Pero esto no es un libro de poesía, es un texto divulgativo, descarado y sin miedo. Y sencillo, muy sencillo. Un libro que pretende enfrentarse al manual de uso y consumo, porque nuestro sexo no es un cuaderno de autoescuela ni un piano que haya que afinar y aprender a tocar con una maestría académica y uniforme. Es un texto que pretende desarmar la cadena de palabras con la que constreñimos erróneamente nuestra sexualidad.

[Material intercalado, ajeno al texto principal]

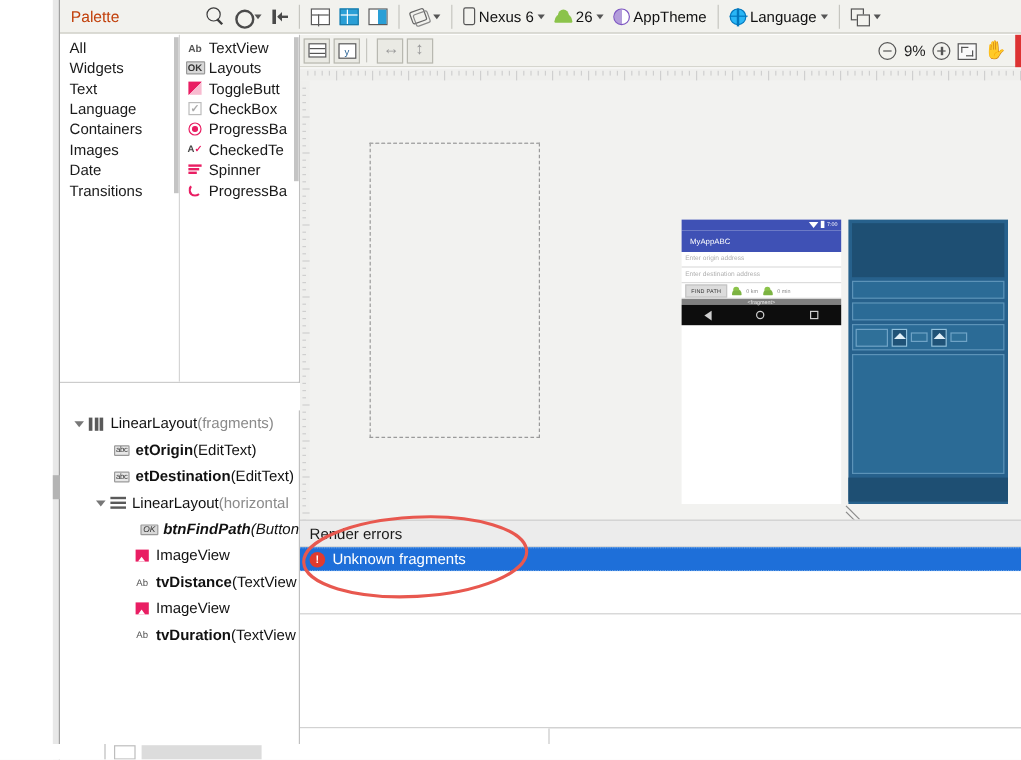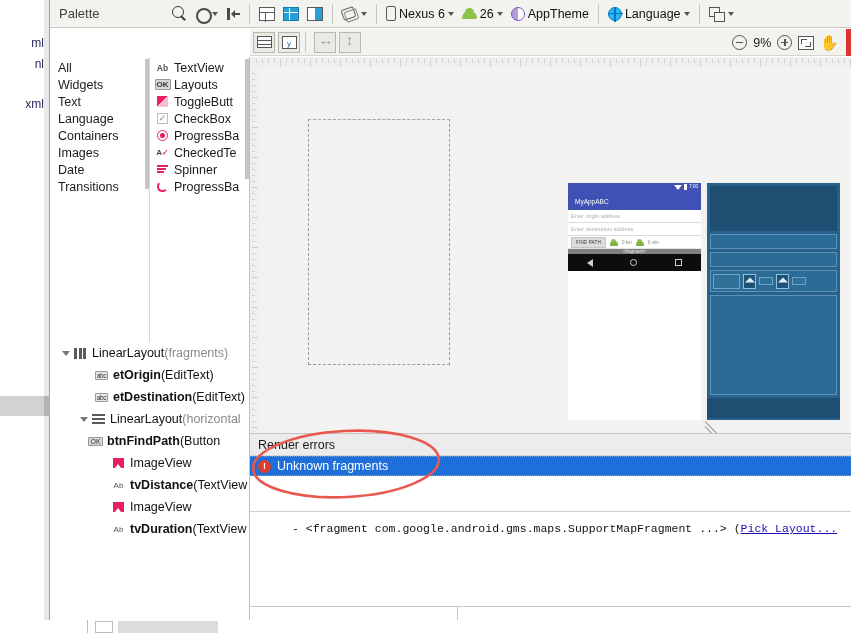--- a/index.html
+++ b/index.html
@@ -20,21 +20,21 @@
   .stub-edge { position: absolute; left: 44px; top: 0; width: 6px; height: 633px; background: #e8e8e8; border-right: 1px solid #a0a0a0; }
   .stub-edge-dark { position: absolute; left: 44px; width: 6px; background: #b4b4b4; }
 
   
   .toolbar-top {
     position: absolute; left: 50px; top: 0; width: 801px; height: 28px;
     background: #f2f2ee; border-bottom: 1px solid #c8c8c0;
     display: flex; align-items: center;
   }
   .tb-yellow { position: absolute; left: 50px; top: 0; width: 801px; height: 3px; background: #f5f5dc; }
-  .palette-title { width: 118px; padding-left: 9px; font-size: 13px; color: #404040; }
+  .palette-title { width: 118px; padding-left: 9px; font-size: 13px; color: #c2410c; }
   .tb-sep { width: 1px; height: 20px; background: #c6c6c0; margin: 0 5px; }
   .tb-btn { display: flex; align-items: center; gap: 3px; padding: 2px 4px; height: 22px; cursor: default; }
   .tb-label { font-size: 12.5px; color: #111; }
   .caret { width: 0; height: 0; border-left: 3.5px solid transparent; border-right: 3.5px solid transparent; border-top: 4px solid #555; }
 
   .icon-search { width: 15px; height: 15px; position: relative; }
   .icon-search::before { content:""; position:absolute; left:0; top:0; width:10px; height:10px; border:1.6px solid #3c3c3c; border-radius:50%; }
   .icon-search::after { content:""; position:absolute; left:9px; top:9px; width:6px; height:1.8px; background:#3c3c3c; transform: rotate(45deg); transform-origin: left center; }
 
   .icon-gear { width: 14px; height: 14px; position: relative; }
@@ -98,21 +98,21 @@
   .zoom-circle::before { content:""; position:absolute; left:3px; top:5.7px; width:7px; height:1.4px; background:#555; }
   .zoom-circle.plus::after { content:""; position:absolute; left:5.8px; top:3px; width:1.4px; height:7px; background:#555; }
   .zoom-pct { font-size: 12.5px; color: #222; }
   .zoom-fit { width:16px; height:14px; border:1.5px solid #555; position:relative; background:#fafafa; }
   .zoom-fit::before { content:""; position:absolute; left:2px; top:2px; width:5px; height:4px; border-left:1.4px solid #555; border-top:1.4px solid #555; }
   .zoom-fit::after { content:""; position:absolute; right:2px; bottom:2px; width:5px; height:4px; border-right:1.4px solid #555; border-bottom:1.4px solid #555; }
   .zoom-hand { font-size:15px; color:#444; line-height:1; }
   .red-edge { position:absolute; right:0; top:29px; width:5px; height:27px; background:#d33; }
 
   
-  .palette-panel { position:absolute; left:50px; top:29px; width:200px; height:290px; background:#fff; border-right:1px solid #c0c0c0; border-bottom:1px solid #c0c0c0; display:flex;margin-top:28px; }
+  .palette-panel { position:absolute; left:50px; top:29px; width:200px; height:290px; background:#fff; border-right:1px solid #c0c0c0; border-bottom:1px solid #c0c0c0; display:flex; }
   .pal-cats { width:100px; height:100%; background:#fff; border-right:1px solid #d5d5d5; padding-top:2px; overflow:hidden; position:relative; }
   .pal-cat { padding:1.5px 8px; font-size:12.5px; color:#1a1a1a; cursor:default; }
   .pal-cats-scroll { position:absolute; right:0; top:2px; width:4px; height:130px; background:#c4c4c4; }
   .pal-items { flex:1; background:#fff; padding-top:2px; overflow:hidden; position:relative; }
   .pal-item { display:flex; align-items:center; gap:5px; padding:1.5px 6px; font-size:12.5px; color:#1a1a1a; white-space:nowrap; cursor:default; }
   .pal-items-scroll { position:absolute; right:0; top:2px; width:4px; height:120px; background:#c4c4c4; }
   .pi-ic { width:13px; height:13px; flex:none; display:flex; align-items:center; justify-content:center; font-size:8px; font-weight:bold; color:#4a4a4a; }
   .pi-ab { font-size:8.5px; color:#555; }
   .pi-ok { font-size:8px; background:#d8d8d8; border:1px solid #999; color:#333; padding:0 1px; border-radius:1px; }
   .pi-toggle { width:11px; height:11px; background: linear-gradient(135deg,#e91e63 50%, #f8bbd0 50%); }
@@ -206,26 +206,20 @@
   .bottom-strip { position:absolute; left:0; top:620px; width:851px; height:13px; background:#fff; }
   .bs-left { position:absolute; left:0; top:0; width:88px; height:13px; background:#fff; border-right:1px solid #bdbdbd; }
   .bs-tab { position:absolute; left:95px; top:1px; width:18px; height:12px; border:1px solid #bdbdbd; background:#fff; }
   .bs-tab2 { position:absolute; left:118px; top:1px; width:100px; height:12px; background:#dcdcdc; }
 </style>
 </head>
 <body>
 
 <div id="root">
 
-  <div class="left-stub">
-    <div class="stub-tab" style="top:36px;">ml</div>
-    <div class="stub-tab" style="top:57px;">nl</div>
-    <div class="stub-tab" style="top:97px;">xml</div>
-    <div class="stub-band" style="top:396px; height:20px;"></div>
-  </div>
   <div class="stub-edge"></div>
   <div class="stub-edge-dark" style="top:396px;height:20px;"></div>
 
   <div class="tb-yellow"></div>
   <div class="toolbar-top">
     <div class="palette-title">Palette</div>
 
     <div class="tb-btn">
       <span class="icon-search"></span>
     </div>
@@ -424,21 +418,21 @@
           <span class="ci-llh">
             <i></i>
             <i></i>
             <i></i>
           </span>
         </span>
       <span class="ct-type">LinearLayout</span>
       <span class="ct-muted"> (horizontal</span>
     </div>
 
-    <div class="ct-row" style="padding-left:39px;">
+    <div class="ct-row" style="padding-left:68px;font-style:italic;">
       <span class="ci">
           <span class="ci-ok">OK</span>
         </span>
       <span class="ct-name">btnFindPath</span>
       <span class="ct-type"> (Button</span>
     </div>
 
     <div class="ct-row" style="padding-left:62px;">
       <span class="ci">
           <span class="pi-img"></span>
@@ -715,23 +709,20 @@
     <div class="bp-handle"></div>
   </div>
 
   <div class="err-panel">
     <div class="err-head">Render errors</div>
     <div class="err-row">
       <span class="err-bang">!</span>
       <span>Unknown fragments</span>
     </div>
     <div class="err-blank"></div>
-    <div class="err-bullet">
-      <span>- &lt;fragment com.google.android.gms.maps.SupportMapFragment ...&gt; (</span><span class="err-link">Pick Layout...</span>
-    </div>
     <div class="err-divider"></div>
     <div class="err-divider2"></div>
   </div>
 
   <svg class="annot" viewBox="0 0 200 80">
     <ellipse cx="98" cy="40" rx="93" ry="33" fill="none" stroke="#e8584f" stroke-width="2.6" transform="rotate(-3 98 40)"></ellipse>
   </svg>
 
   <div class="bottom-strip">
     <div class="bs-left"></div>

Y no es un libro para solucionar problemas, es para evitarlos, para evitar generarlos donde no existen, y para preguntar mucho más que para responder.
Es por eso por lo que este libro se titula Antimanual de sexo.
En una comedia española centrada en la guerra civil, un desencantado sargento franquista mantenía aproximadamente el siguiente diálogo con un soldado raso de su regimiento:
«¿Y tú, qué haces aquí?», a lo que el soldado perfectamente marcial e instruido respondió: «Estoy aquí, mi sargento, para evitar el advenimiento de las hordas rojas».
El sargento, hastiado de tanta guerra, le respondió: «Pero ¿tú sabes lo que es una "horda", capullo?».
Este libro es para intentar explicar lo que es una «horda», para intentar evitar la formación institucionalizada de más «capullos» (elementos verdaderamente molestos en la cama, en la ducha y en la palabra). Para que luego, desde la libertad que da el conocimiento, cada uno actúe como buenamente pueda o buenamente sea, sin venir aleccionado por ningún otro manual de combate.
Una vez dije que había sido puta. Hoy, quizá, insista en lo mismo.